Dan was so excited to see his name in the papers as an author that he bought four copies: one for his dad, one for his mother and one for his girl friend Sarah (a Jewish MIT PhD student who had forced him to circumcise or no deal). He retained the fourth copy and framed.
Three months later, I received a call from Mr. Philip Wafula Oguttu, the Editor-in-Chief and Managing Director of Monitor Publications Ltd. I was having lunch at Club Torti (Club Tortoise) in Kigali with a Ugandan young lady (of Rwandan origin) who was later to be a big TV personality.
Wafula Ogutu told me that a certain Manu Wapataleya was in his office. And that the said Manu Wapataleya had told him I owed him a hotel bill of US$1,700. I told Wafula that I knew the guy and the said hotel bill. I asked Waf to let me talk to Manu.
Poor Waf didn’t hear what Manu and I were talking because we were short waving in Lingala.

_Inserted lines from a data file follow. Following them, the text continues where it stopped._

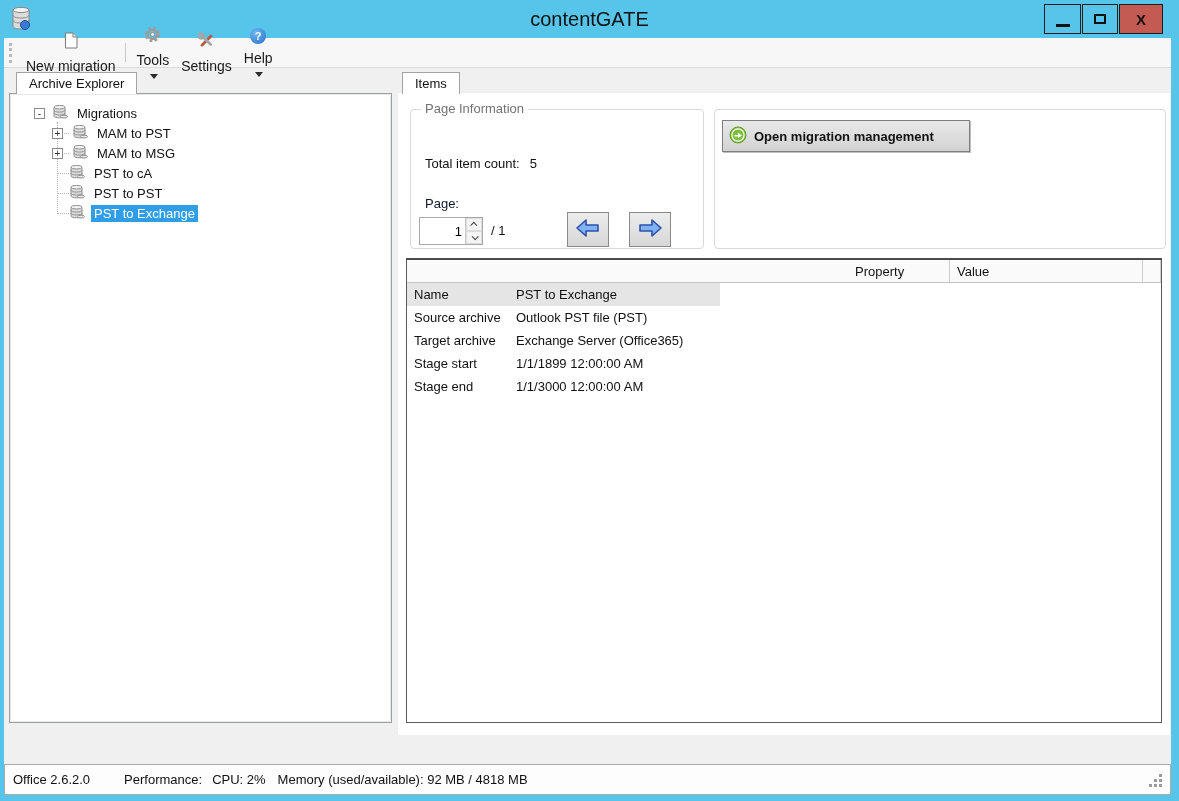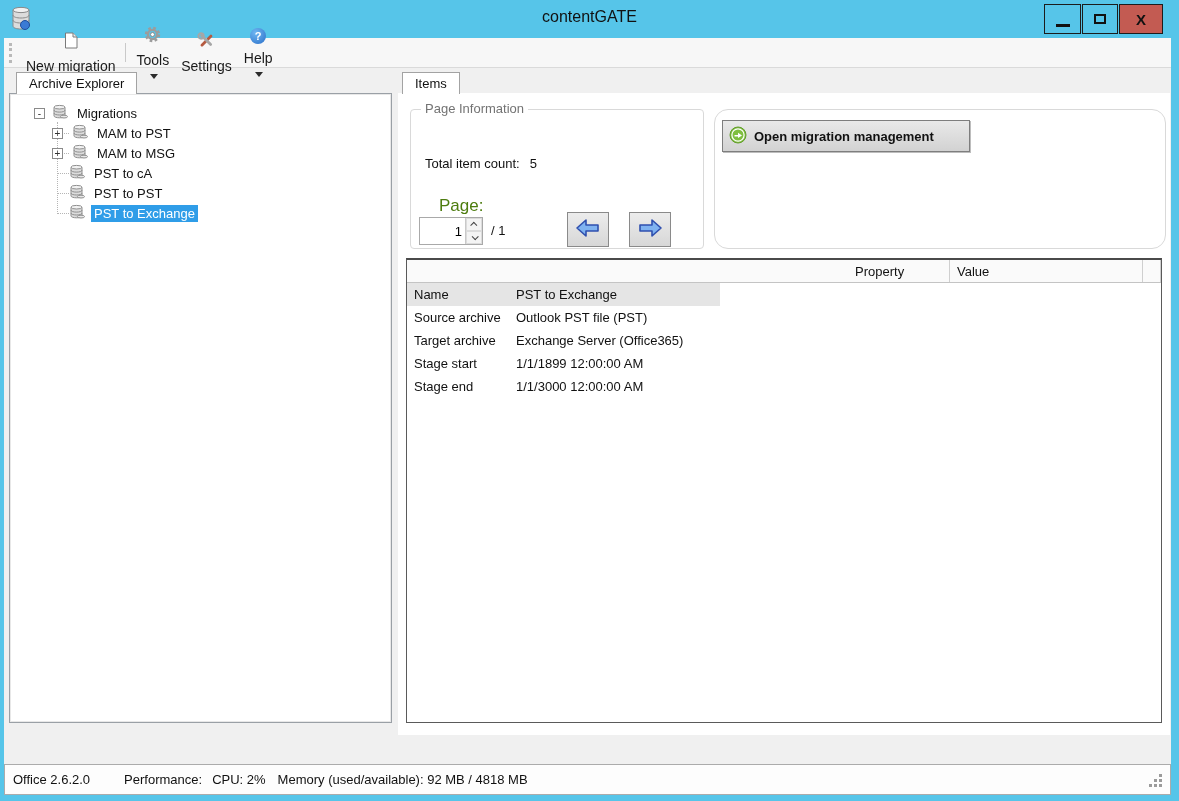"contentGATE" .window-title { font-size: 16px -> 20px }
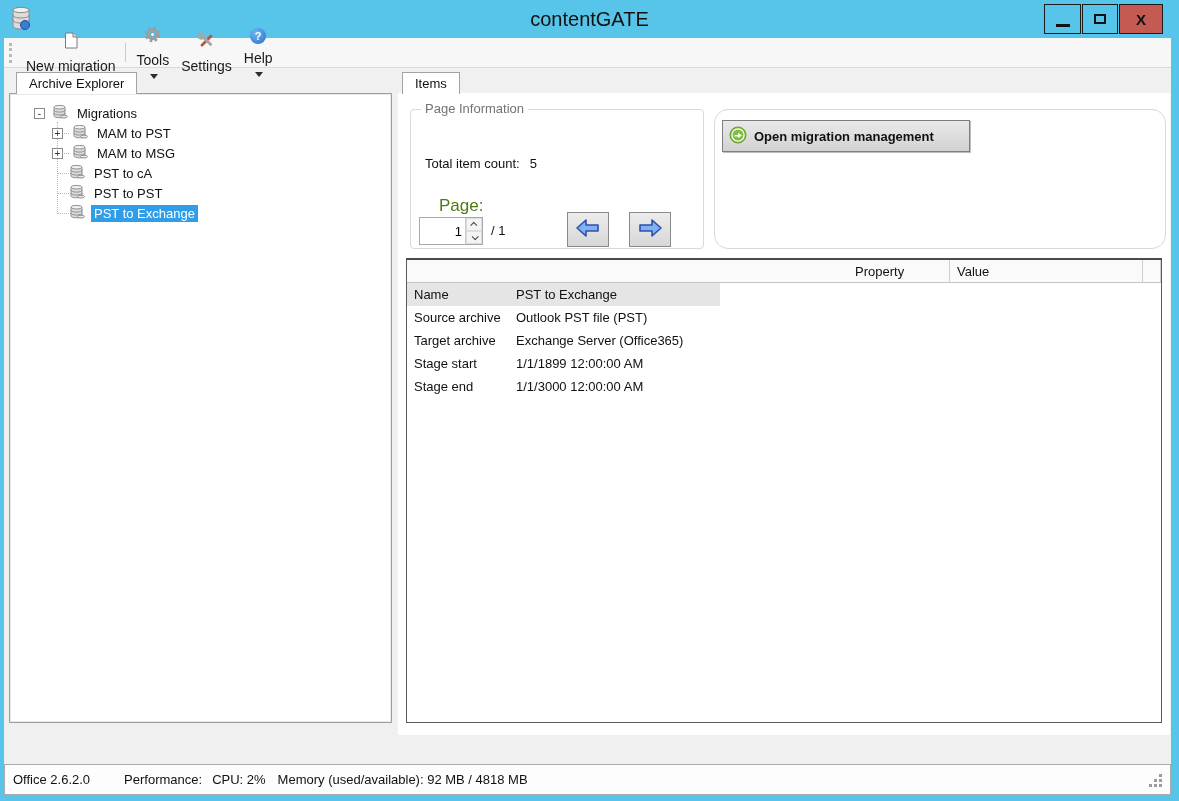"Open migration management" .gb-actions { border-radius: 14px -> none }
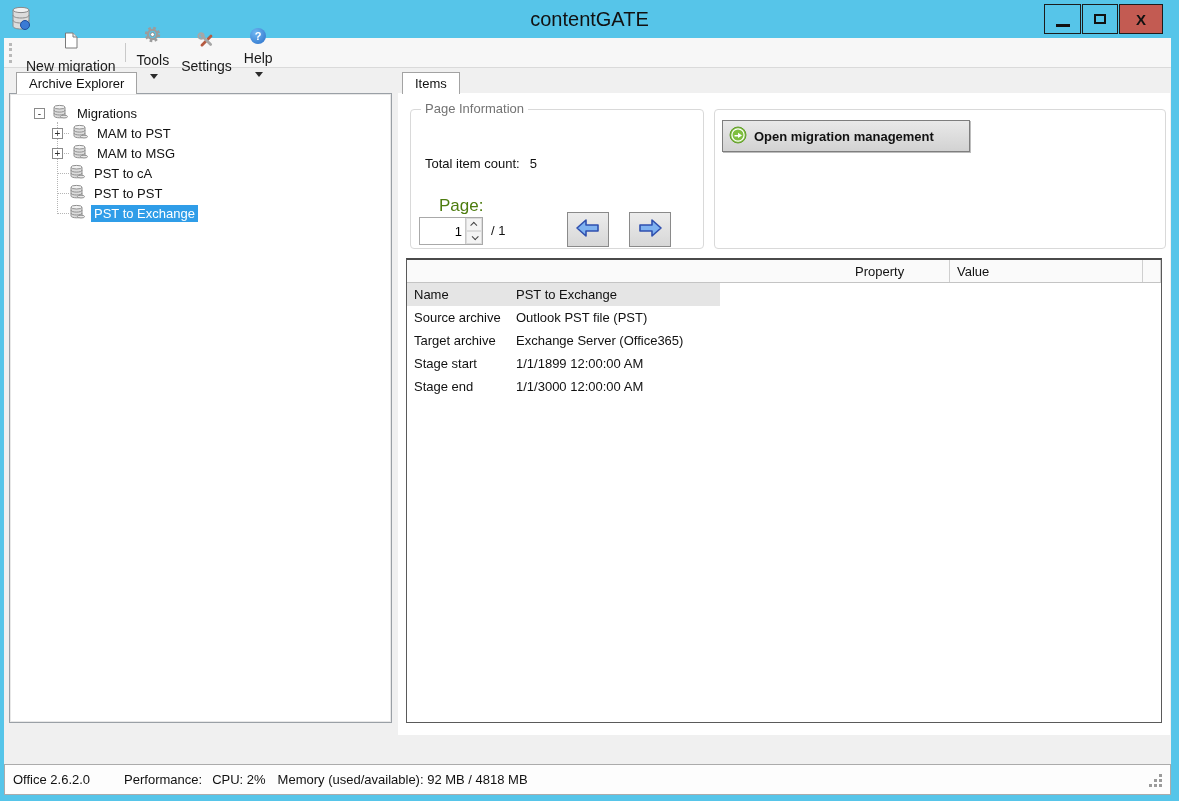"Page:" .page-label { color: #4d7c0f -> #0f172a; font-size: 17px -> 13px; left: 28px -> 14px }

The US$1,700 I owed Manu was the balance of the US$2,000 I promised to pay so his soldier brother could ‘take the risk’ to release a British national (and aspiring American citizen) called Daniel Simon Carter from the custodial detention of the rebel army.
Village Palma was decimated by the last recorded eruption of Nyiragongo Volcano. With his boutique hotel gone, Manu left DR Congo and now lives in Paris with his family.
On hearing the fate of Village Palma (and the story of US$1,700, Dan Simon Carter sent me US$3,000) to convey to Manu. The money reached its destination safely.
I left Rwanda in May 2002 because some fellow thought I was too stupid to live in his country (but not before I served prison time after being convicted of stupidity). And Manu’s brother soldier, with whom I had since been in touch, died in Kinshasa Saturday November 4, 2017.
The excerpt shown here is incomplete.